京都府宇治市伊勢田町にある約2・1ヘクタールの地区。太平洋戦争中、朝鮮人労働者が京都飛行場建設に動員され、戦後に集落となった。土地は転売され、住民側は裁判で明け渡しを求められて2000年に敗訴が確定したが、11年までに募金や韓国政府の支援金で約6550平方メートルを買い取った。国と京都府、宇治市が整備を進め、昨年末に市営住宅の最初の1棟が完成した。

(2018-03-31 朝日新聞 夕刊 1社会)

ウトロ地区

宇治市西部、伊勢田町の約2.1ヘクタール。太平洋戦争中、国策の京都飛行場建設に動員された朝鮮人労働者の「飯場」跡に、在日コリアンコミュニティーができた。所有者が土地を転売し、1989年、買い受けた会社が土地の明け渡しを求めて提訴。2000年に住民敗訴の判決が確定した。 提訴された直後に支援者らが「ウトロを守る会」を結成し、住民らと共にウトロに住み続けられるよう運動を展開。国内外からの募金や韓国政府の支援金をもとに、11年までに地区の土地の約3分の1を買い取った。
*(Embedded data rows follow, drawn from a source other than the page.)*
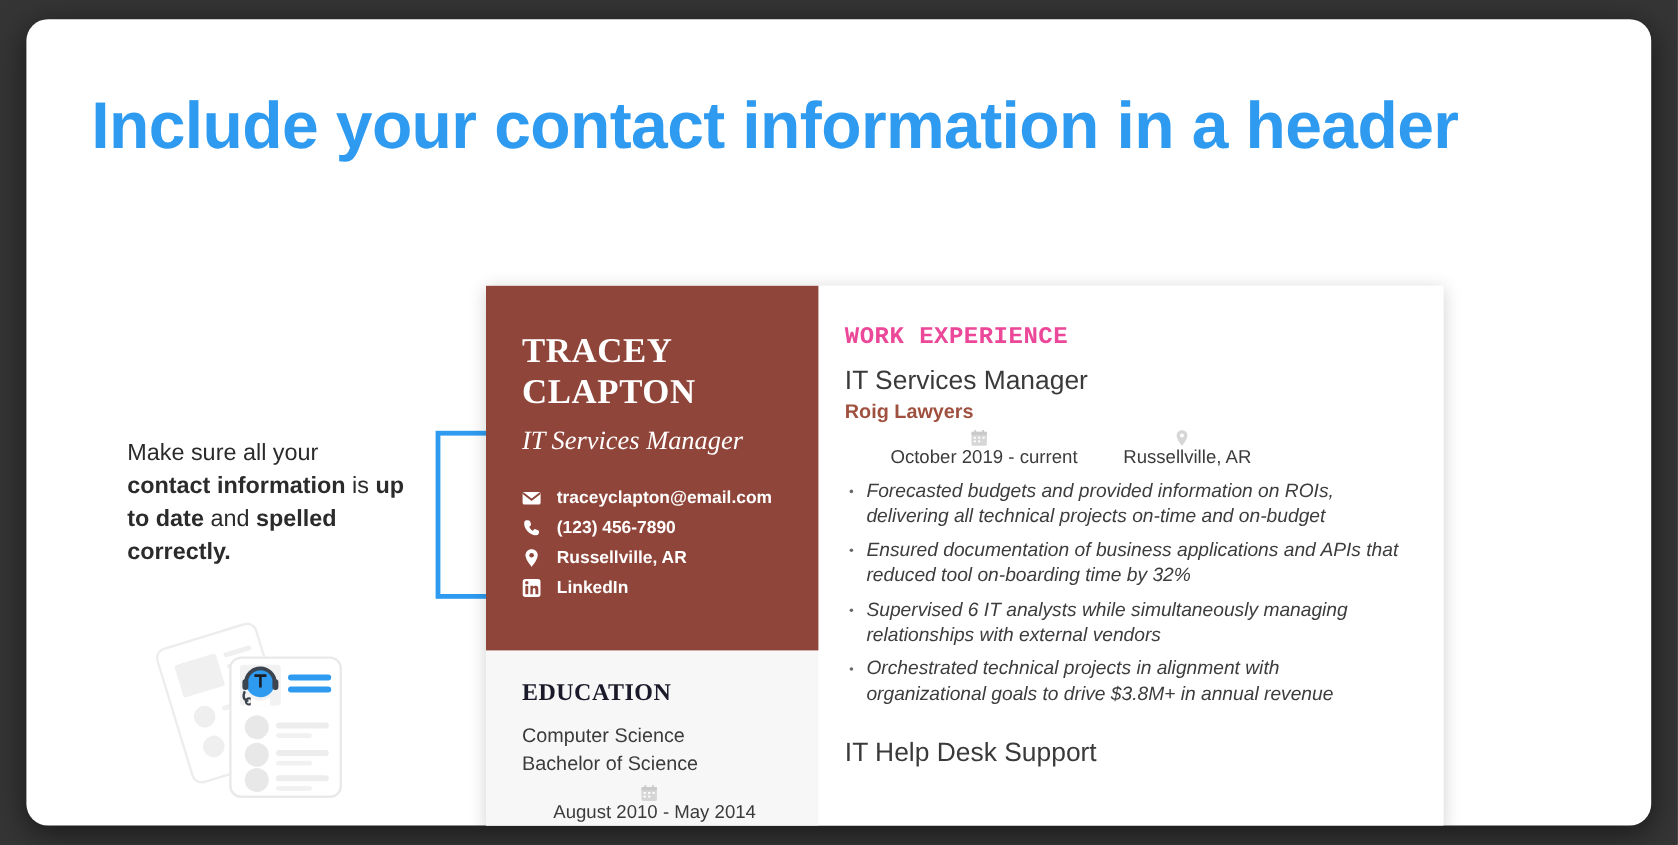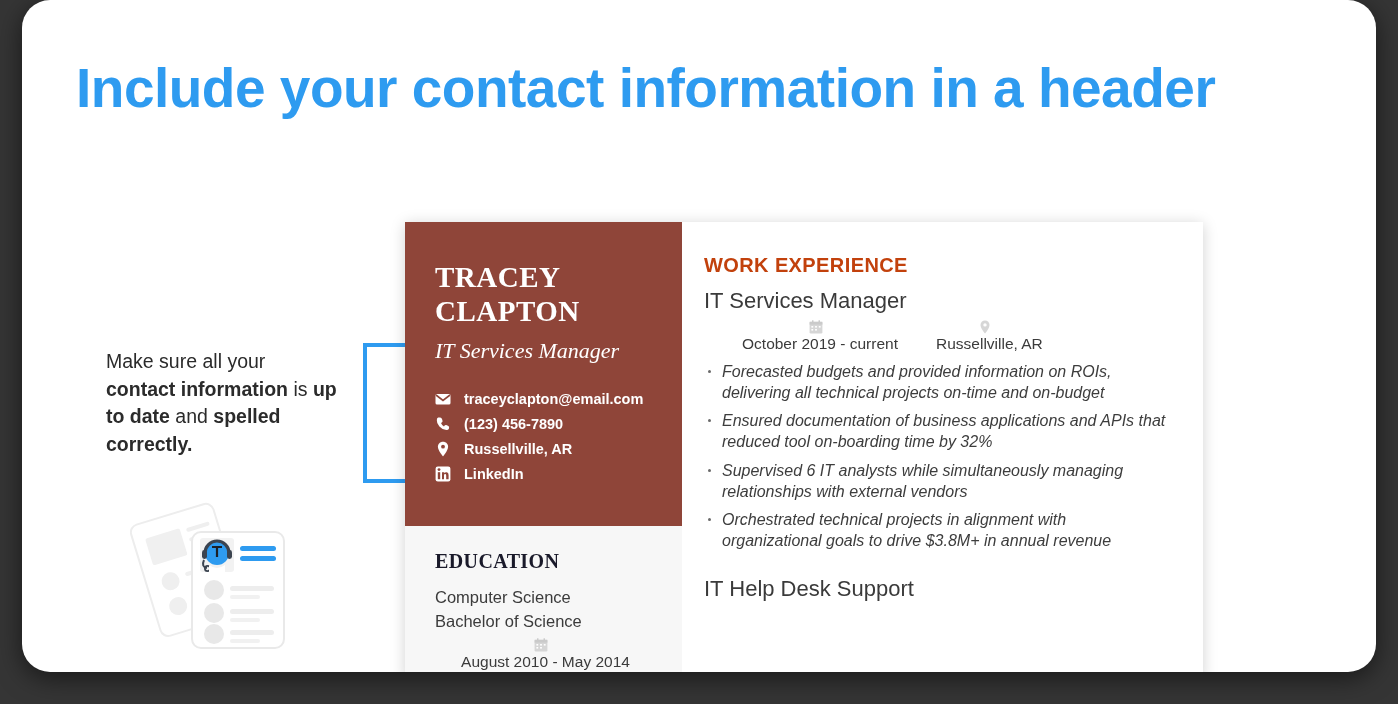--- a/index.html
+++ b/index.html
@@ -15,25 +15,25 @@
   .screen {
     position: relative;
     width: 1398px;
     height: 704px;
     background: #353535;
   }
 
   .page-card {
     position: absolute;
     left: 22px;
-    top: 0;
+    top: 16px;
     width: 1354px;
     height: 672px;
     background: #ffffff;
-    border-radius: 28px;
+    border-radius: 18px;
     box-shadow: 0 6px 26px rgba(0,0,0,0.55);
     overflow: hidden;
   }
 
   .page-title {
     position: absolute;
     left: 54px;
     top: 58px;
     width: 1260px;
     font-size: 55px;
@@ -181,24 +181,24 @@
     align-items: center;
   }
 
   
   .resume-right {
     flex: 1;
     padding: 32px 34px 0 22px;
     box-sizing: border-box;
   }
   .section-title {
-    font-family: Liberation Sans, sans-serif;
+    font-family: Liberation Mono, monospace;
     font-weight: bold;
     font-size: 20px;
-    color: #c2410c;
+    color: #ec4899;
     letter-spacing: 0.4px;
     margin-bottom: 10px;
   }
   .job-title {
     font-size: 22px;
     color: #3a3a3a;
     line-height: 1.25;
   }
   .job-company {
     font-size: 16.5px;
@@ -382,20 +382,21 @@
           </div>
         </div>
 
       </div>
 
       <div class="resume-right">
         <div class="section-title">WORK EXPERIENCE</div>
 
         <div>
           <div class="job-title">IT Services Manager</div>
+          <div class="job-company">Roig Lawyers</div>
           <div class="job-meta">
             <div class="meta-row meta-date">
               <span class="mi">
                 <svg width="14" height="14" viewBox="0 0 14 14">
                     <rect x="0.6" y="1.8" width="12.8" height="11.6" rx="1.2" fill="#D6D6D6"></rect>
                     <rect x="0.6" y="1.8" width="12.8" height="2.8" fill="#CACACA"></rect>
                     <rect x="3" y="0.3" width="1.5" height="2.6" fill="#CACACA"></rect>
                     <rect x="9.5" y="0.3" width="1.5" height="2.6" fill="#CACACA"></rect>
                     <g fill="#ffffff">
                       <rect x="2.4" y="6" width="1.8" height="1.6"></rect>

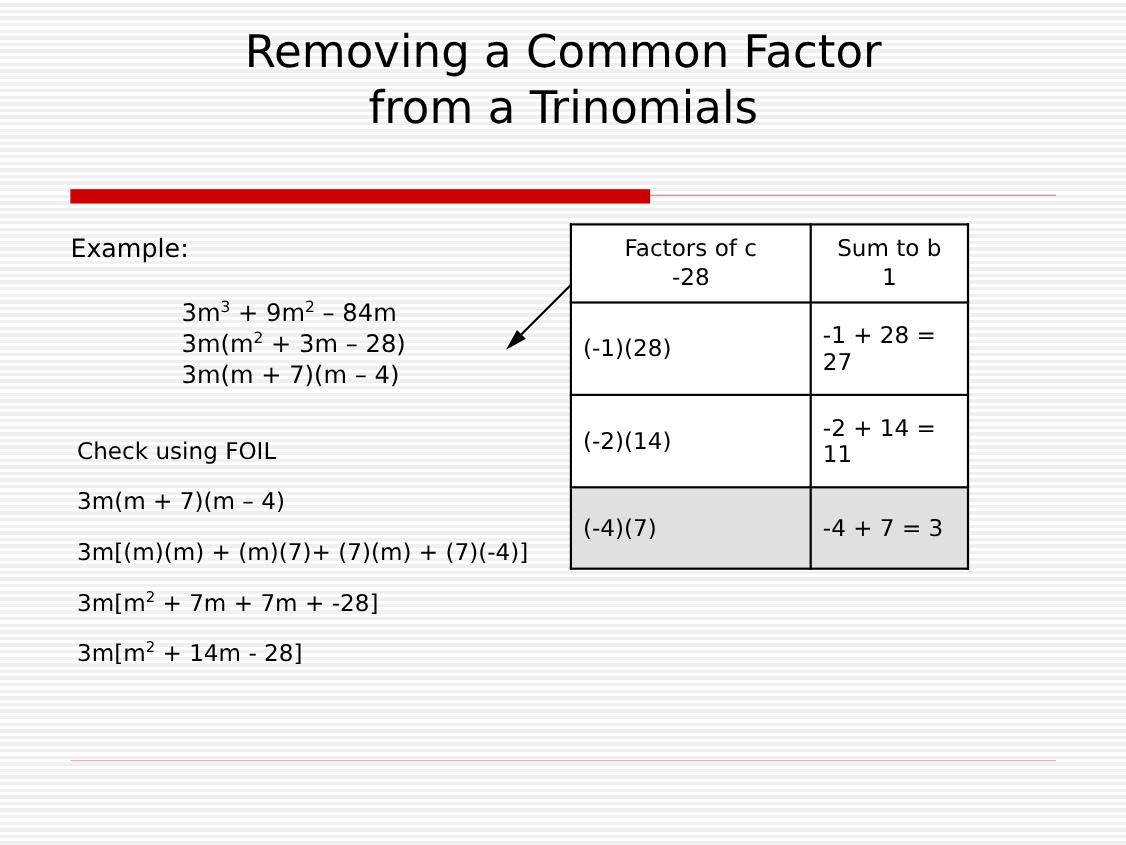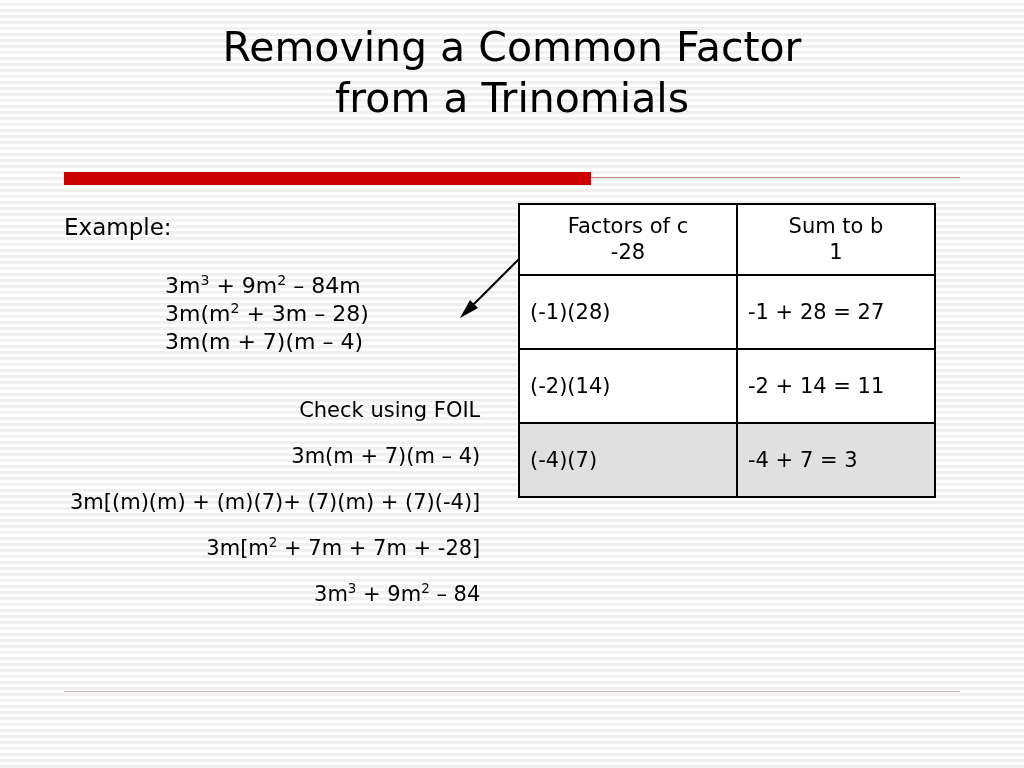--- a/index.html
+++ b/index.html
@@ -90,39 +90,38 @@
     color: #000000;
   }
   .work-block div { white-space: pre; }
 
   .check-block {
     position: absolute;
     top: 398px;
     left: 70px;
     font-size: 21px;
     color: #000000;
-    text-align: right;
   }
   .check-block .line {
     white-space: pre;
     margin-bottom: 22px;
   }
   .check-block .line:last-child { margin-bottom: 0; }
 
   sup {
     font-size: 0.64em;
     vertical-align: super;
     line-height: 0;
   }
 
   table.factors {
     position: absolute;
     top: 203px;
     left: 518px;
-    width: 418px;
+    width: 363px;
     border-collapse: collapse;
     background: #ffffff;
     font-size: 21px;
   }
   table.factors td {
     border: 2px solid #000000;
     padding: 17px 10px;
     color: #000000;
     height: 38px;
     vertical-align: middle;
@@ -166,21 +165,21 @@
     <div>3m<sup>3</sup> + 9m<sup>2</sup> – 84m</div>
     <div>3m(m<sup>2</sup> + 3m – 28)</div>
     <div>3m(m + 7)(m – 4)</div>
   </div>
 
   <div class="check-block">
     <div class="line">Check using FOIL</div>
     <div class="line">3m(m + 7)(m – 4)</div>
     <div class="line">3m[(m)(m) + (m)(7)+ (7)(m) + (7)(-4)]</div>
     <div class="line">3m[m<sup>2</sup> + 7m + 7m + -28]</div>
-    <div class="line">3m<sup>3</sup> + 9m<sup>2</sup> – 84</div>
+    <div class="line">3m[m<sup>2</sup> + 14m - 28]</div>
   </div>
 
   <svg class="arrow-svg" viewBox="0 0 140 140">
     <line x1="110" y1="38" x2="38" y2="110" stroke="#000000" stroke-width="2"></line>
     <polygon points="30,118 48,108 40,100" fill="#000000"></polygon>
   </svg>
 
   <table class="factors">
     <tbody>
         <tr>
国と府、宇治市が地区の住環境改善事業の実施を決め、市営住宅2棟が建設されることになった。昨年末に最初の1棟(40戸)が完成し、年明けから入居が始まった。 住民や守る会が、日本も批准している国際人権規約(社会権規約)が強制立ち退きを人権侵害とみなしていることを根拠に、国際社会にも支援を訴えたことが問題解決につながった。